LE REAZIONI/ "Per commentare la sentenza del Tar, aspetto di conoscerne le motivazioni". Così Renata Polverini, candidata alla presidenza della regione Lazio, si è espressa dopo aver appreso il respingimento, da parte del Tar, del ricorso presentato dal Pdl per l'esclusione delle proprie liste dalla competizione elettorale. Al termine della manifestazione, intitolata 'Il coraggio delle donne', organizzata a piazza Farnese in occasione della festa della donna, la candidata ha appreso la notizia direttamente dal coordinatore della campagna elettorale del Pdl, Andrea Augello.
"Siamo in una situazione di profonda gravità. I fatti di queste ore, e le reazioni del centrosinistra alla decisione del Tar confermano quello che tanti italiani già pensano: c'è chi vuole elezioni falsate, con milioni di elettori a cui si impedisce di esercitare pienamente il proprio diritto di voto", dice Daniele Capezzone.
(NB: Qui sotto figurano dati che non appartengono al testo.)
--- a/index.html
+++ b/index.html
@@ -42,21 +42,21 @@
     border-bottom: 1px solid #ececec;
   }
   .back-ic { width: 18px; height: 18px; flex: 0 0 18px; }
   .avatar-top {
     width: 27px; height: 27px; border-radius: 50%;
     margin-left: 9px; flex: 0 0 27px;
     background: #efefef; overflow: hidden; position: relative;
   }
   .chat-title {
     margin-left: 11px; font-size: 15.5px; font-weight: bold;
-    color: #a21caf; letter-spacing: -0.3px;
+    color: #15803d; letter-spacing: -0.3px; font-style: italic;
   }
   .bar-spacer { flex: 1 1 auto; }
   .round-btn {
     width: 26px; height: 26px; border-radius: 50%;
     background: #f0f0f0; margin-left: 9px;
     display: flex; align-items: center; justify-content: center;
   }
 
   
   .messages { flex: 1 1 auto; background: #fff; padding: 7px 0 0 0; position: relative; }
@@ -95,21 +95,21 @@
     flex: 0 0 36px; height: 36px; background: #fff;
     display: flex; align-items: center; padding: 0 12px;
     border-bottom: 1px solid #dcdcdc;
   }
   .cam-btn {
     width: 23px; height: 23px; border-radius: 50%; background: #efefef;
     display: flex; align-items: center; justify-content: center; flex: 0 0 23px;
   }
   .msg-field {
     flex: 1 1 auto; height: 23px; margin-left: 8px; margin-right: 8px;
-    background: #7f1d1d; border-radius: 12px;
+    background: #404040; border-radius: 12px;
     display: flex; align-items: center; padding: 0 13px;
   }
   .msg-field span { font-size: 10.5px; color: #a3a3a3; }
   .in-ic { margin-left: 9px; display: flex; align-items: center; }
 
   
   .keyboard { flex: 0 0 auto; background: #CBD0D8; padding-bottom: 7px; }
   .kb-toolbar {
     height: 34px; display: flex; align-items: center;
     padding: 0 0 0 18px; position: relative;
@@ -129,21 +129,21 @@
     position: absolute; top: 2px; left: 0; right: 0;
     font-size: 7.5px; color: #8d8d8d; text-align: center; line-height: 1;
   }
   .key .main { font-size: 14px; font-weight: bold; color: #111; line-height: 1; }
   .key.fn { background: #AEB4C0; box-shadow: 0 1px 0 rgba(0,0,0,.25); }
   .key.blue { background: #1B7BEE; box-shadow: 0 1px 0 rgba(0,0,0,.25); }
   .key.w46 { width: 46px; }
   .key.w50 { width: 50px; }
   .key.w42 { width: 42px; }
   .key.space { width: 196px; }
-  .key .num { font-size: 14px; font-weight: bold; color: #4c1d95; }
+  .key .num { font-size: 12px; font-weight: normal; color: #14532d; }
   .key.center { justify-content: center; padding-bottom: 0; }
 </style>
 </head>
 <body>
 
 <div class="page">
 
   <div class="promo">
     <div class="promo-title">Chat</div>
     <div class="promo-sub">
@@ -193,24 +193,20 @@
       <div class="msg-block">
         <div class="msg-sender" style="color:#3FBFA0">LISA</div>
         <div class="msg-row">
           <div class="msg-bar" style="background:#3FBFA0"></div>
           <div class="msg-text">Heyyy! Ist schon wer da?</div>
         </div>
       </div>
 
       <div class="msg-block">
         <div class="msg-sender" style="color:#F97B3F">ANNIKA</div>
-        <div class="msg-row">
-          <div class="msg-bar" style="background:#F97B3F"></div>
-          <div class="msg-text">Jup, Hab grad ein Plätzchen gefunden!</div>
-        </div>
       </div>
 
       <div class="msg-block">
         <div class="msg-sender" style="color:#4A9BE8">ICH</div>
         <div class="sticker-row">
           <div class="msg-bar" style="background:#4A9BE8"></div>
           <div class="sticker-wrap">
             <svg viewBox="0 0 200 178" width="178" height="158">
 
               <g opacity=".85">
Il portavoce Pdl aggiunge che "tutte le forze responsabili, facendo proprio il contenuto ragionevole e saggio delle cose dette dal Capo dello Stato, dovrebbero impegnarsi per non precludere i diritti elettorali degli italiani. Esattamente a questo è volto il decreto varato dal governo". "Saranno percorse, ovviamente, tutte le vie legali disponibili. Ma a maggior ragione adesso, gli elettori possono rendersi conto di un fatto chiarissimo: sostenere il centrodestra e il presidente Berlusconi - conclude - è l'unico modo per difendere la democrazia, oggi più che mai a rischio".
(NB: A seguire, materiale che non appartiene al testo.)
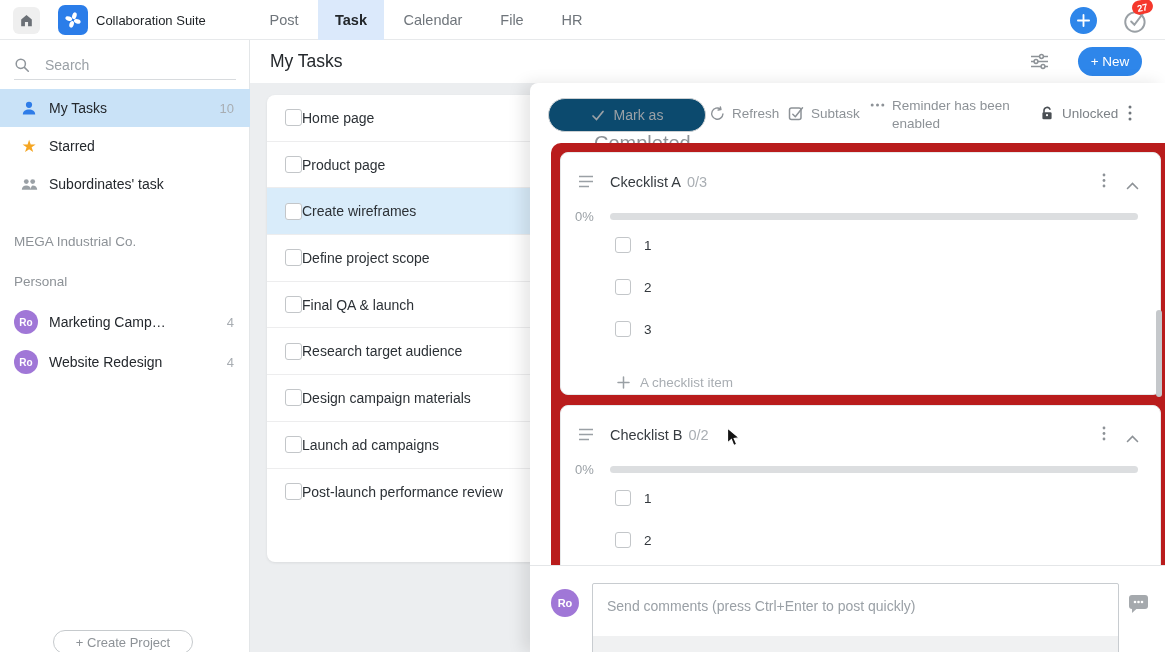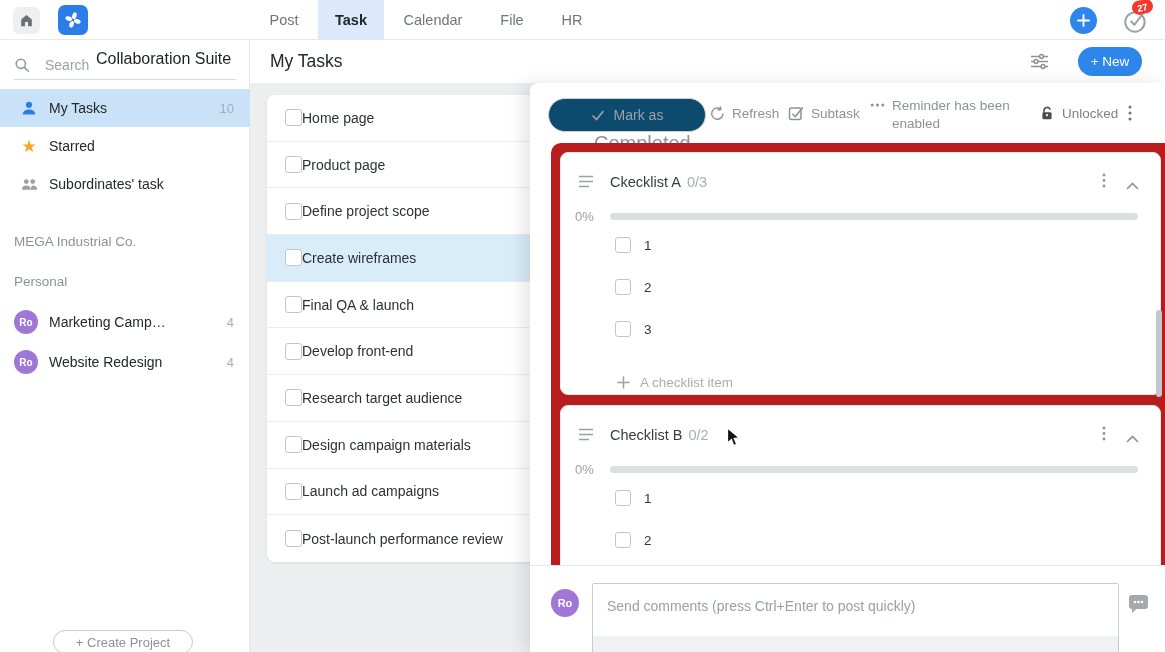--- a/index.html
+++ b/index.html
@@ -8,21 +8,21 @@
             font-family:"Liberation Sans", sans-serif; }
 
   
   .topbar { position:absolute; left:0; top:0; width:1165px; height:40px; background:#fff;
             border-bottom:1px solid #e7e9eb; z-index:30; }
   .home-btn { position:absolute; left:13px; top:7px; width:27px; height:27px; background:#efefef;
               border-radius:6px; display:flex; align-items:center; justify-content:center; cursor:pointer; }
   .logo { position:absolute; left:58px; top:5px; width:30px; height:30px; background:#2b7de9;
           border-radius:7px; display:flex; align-items:center; justify-content:center; }
   .brand { position:absolute; left:96px; top:0; height:40px; display:flex; align-items:center;
-           font-size:16px; color:#1d2125; font-weight:500;margin-top:39px; }
+           font-size:13px; color:#1d2125; font-weight:500; }
   .nav-item { position:absolute; top:0; height:40px; display:flex; align-items:center; justify-content:center;
               font-size:14.5px; color:#6f757b; cursor:pointer; }
   .nav-item.active { background:#dbe9fb; color:#22262a; font-weight:bold; }
   .plus-btn { position:absolute; left:1070px; top:7px; width:27px; height:27px; border-radius:50%;
               background:#2e86ea; display:flex; align-items:center; justify-content:center; cursor:pointer; }
   .notif { position:absolute; left:1122px; top:7px; width:28px; height:28px; cursor:pointer; }
   .badge { position:absolute; left:10px; top:-7px; background:#f5382c; color:#fff; font-size:9.5px;
            font-weight:bold; border-radius:8px; padding:1.5px 5px; transform:rotate(-12deg); }
 
   
@@ -208,35 +208,31 @@
 
   <div class="task-card">
     <div class="trow">
         <span class="cb"></span>
         <span class="tlabel">Home page</span>
       </div>
     <div class="trow">
         <span class="cb"></span>
         <span class="tlabel">Product page</span>
       </div>
+    <div class="trow sel">
+        <span class="cb"></span>
+        <span class="tlabel">Create wireframes</span>
+      </div>
     <div class="trow">
         <span class="cb"></span>
         <span class="tlabel">Define project scope</span>
       </div>
-    <div class="trow sel">
-        <span class="cb"></span>
-        <span class="tlabel">Create wireframes</span>
-      </div>
     <div class="trow">
         <span class="cb"></span>
         <span class="tlabel">Final QA &amp; launch</span>
-      </div>
-    <div class="trow">
-        <span class="cb"></span>
-        <span class="tlabel">Develop front-end</span>
       </div>
     <div class="trow">
         <span class="cb"></span>
         <span class="tlabel">Research target audience</span>
       </div>
     <div class="trow">
         <span class="cb"></span>
         <span class="tlabel">Design campaign materials</span>
       </div>
     <div class="trow">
"Penso che intanto bisognerà vedere con molta attenzione le motivazioni, poi chi deve decidere decida. Io non ho cambiato opinione. Domani rifletteremo sull'impatto di questa decisione del Tar sulla campagna elettorale". Così Emma Bonino ha commenta a caldo la decisione del Tar di non ammettere alle regionali la lista provinciale di Roma del Pdl.
Il vicesegretario del Pd Enrico Letta da Varese ha così commentato la sentenza del Tar del Lazio: "Ora c'è da chiedersi se verrà convocato questa sera da Berlusconi un consiglio dei ministri urgente per fare un decreto legge che abolisca il Tar del Lazio".
"Se venisse confermata la volontà del Pdl di ricorrere al Consiglio di Stato contro la sentenza del Tar del Lazio, è evidente che tale circostanza farebbe venire meno le ultime perplessità che mi rimangono per fare lo stesso in Lombardia". Lo dichiara Filippo Penati, candidato del centrosinistra alla presidenza della Regione Lombardia.
"Come al solito il diavolo fa le pentole ma non i coperchi. Ancora una volta, il Governo Berlusconi ha fatto una legge raffazzonata, incostituzionale e inutile, giacché non è servita a superare il primo esame di legittimità del primo giudice che se ne è dovuto occupare". Lo afferma in una nota il Presidente dell'Italia dei Valori, Antonio Di Pietro. "La verità è molto semplice: chi non riesce a presentare le liste non puo' pretendere di presentarsi alle elezioni. Trattasi di un ragionamento matematico che nessuna legge puo' modificare perché la matematica non è un'opinione. Spiace che a fare questa brutta figura sia incappato anche il Capo dello Stato. Spero che quanto è avvenuto serva da lezione al Governo, al Presidente della Repubblica e a tutti coloro che hanno denigrato e attaccato l'Italia dei Valori solo perché si è battuta la legalità".